** EXERCISE DESCRIPTION **
At the line with "justify-content: center ->", start transcribing; stop after the last line of the data below. Keep it exact and leave pictures out.

** SUPPLIED RECORDS **
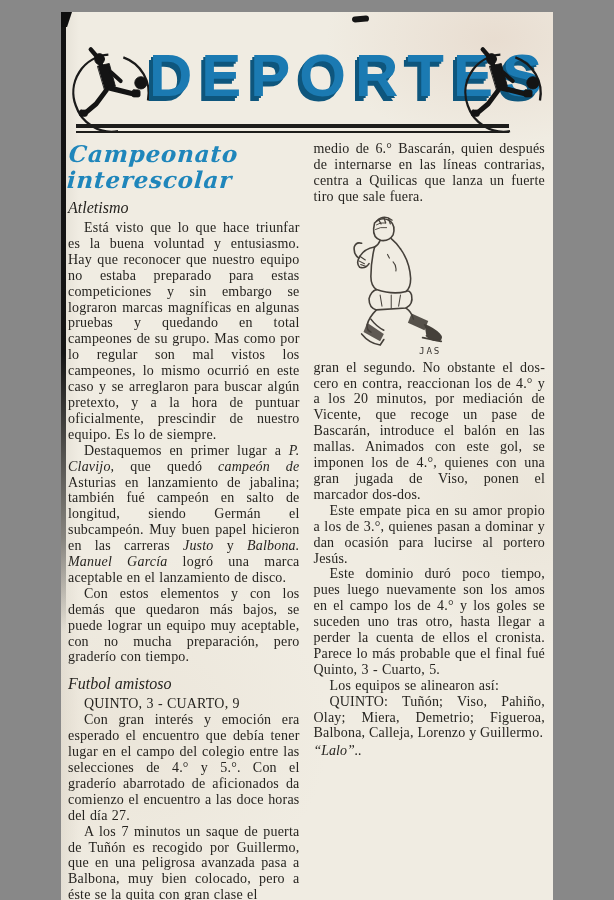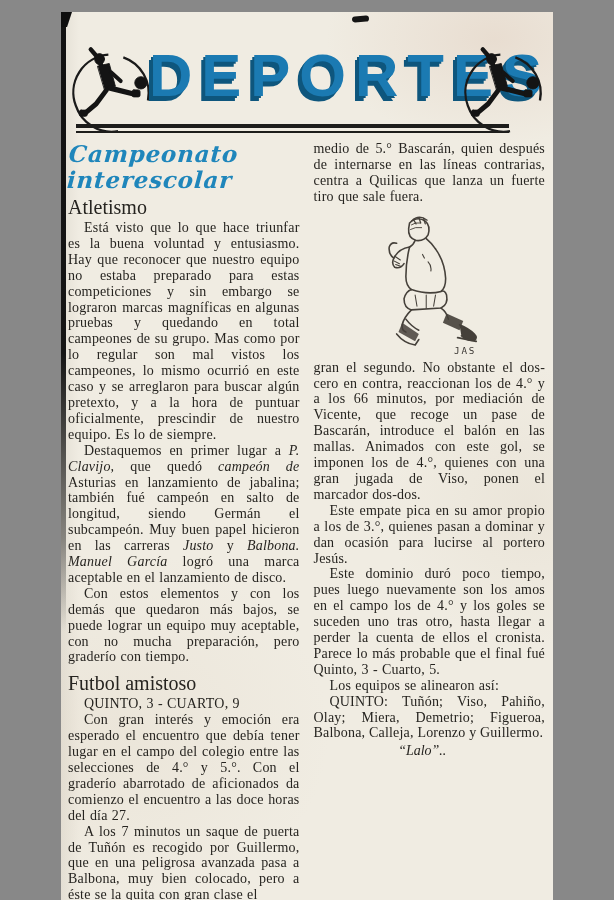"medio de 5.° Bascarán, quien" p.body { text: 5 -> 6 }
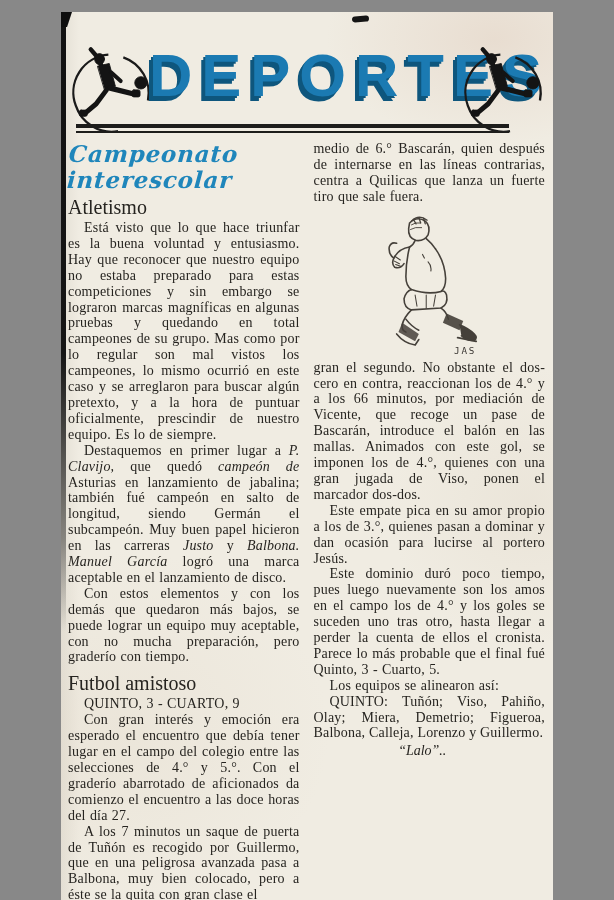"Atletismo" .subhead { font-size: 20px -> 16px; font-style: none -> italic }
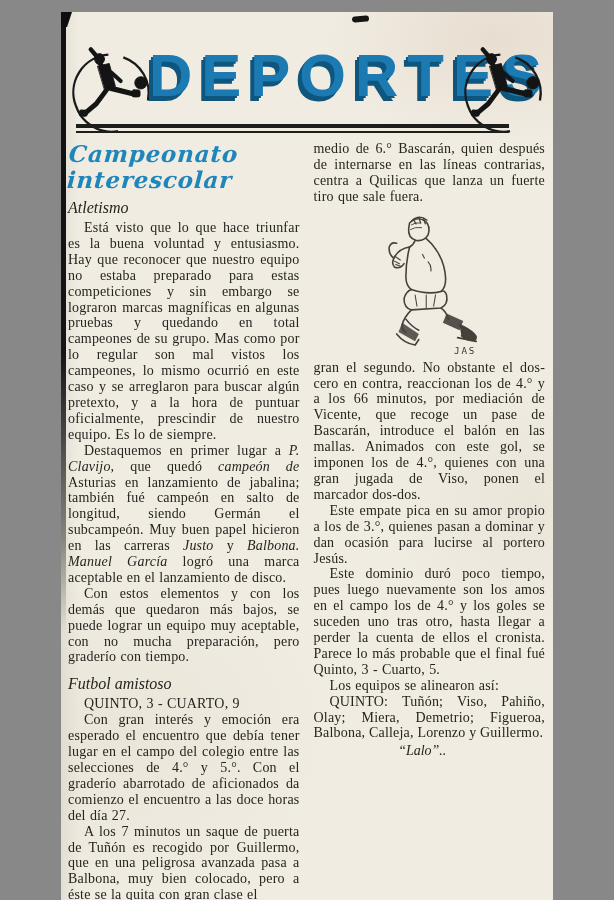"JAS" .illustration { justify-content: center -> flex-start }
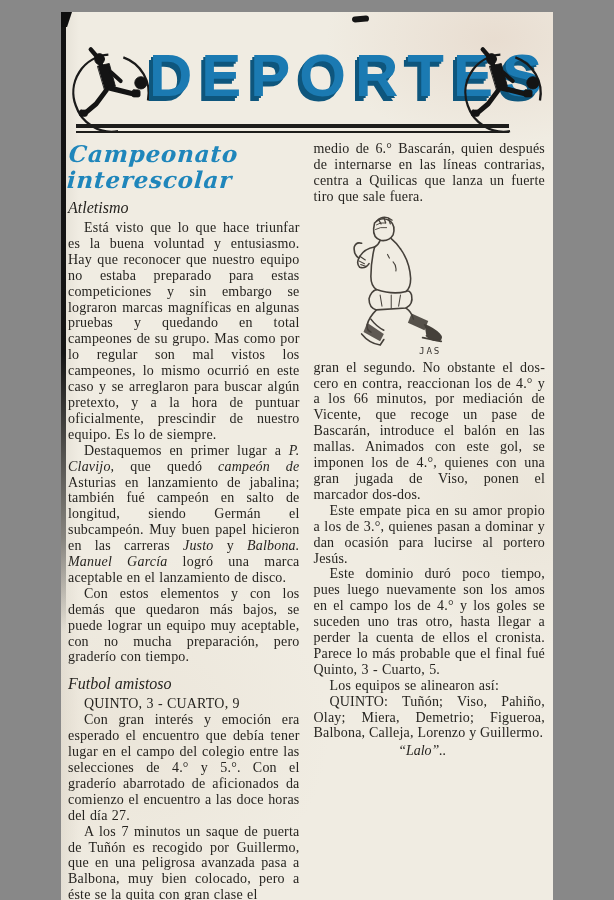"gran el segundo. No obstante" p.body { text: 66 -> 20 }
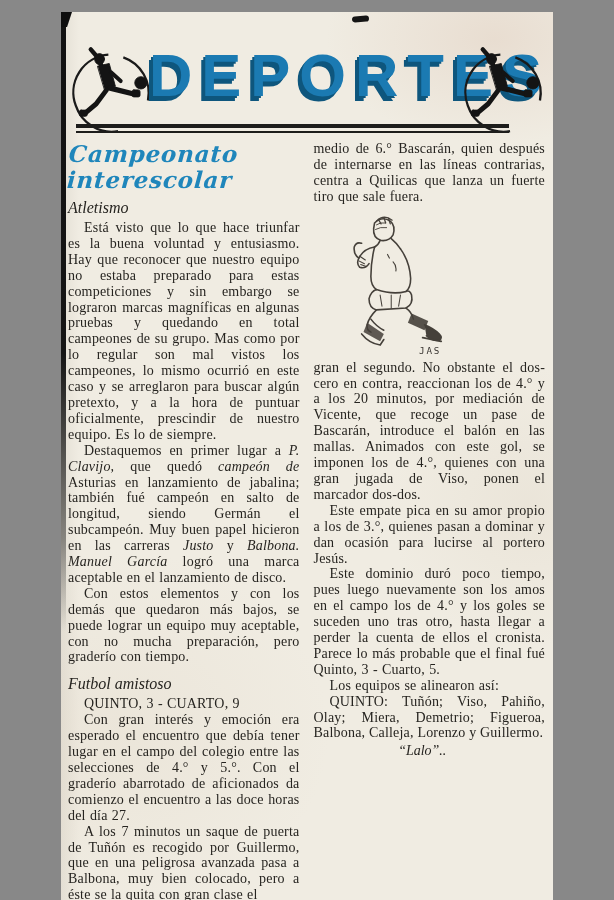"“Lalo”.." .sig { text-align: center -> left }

** SOLUTION FOR THIS TASK **
"JAS" .illustration { justify-content: center -> flex-start }
"gran el segundo. No obstante" p.body { text: 66 -> 20 }
"“Lalo”.." .sig { text-align: center -> left }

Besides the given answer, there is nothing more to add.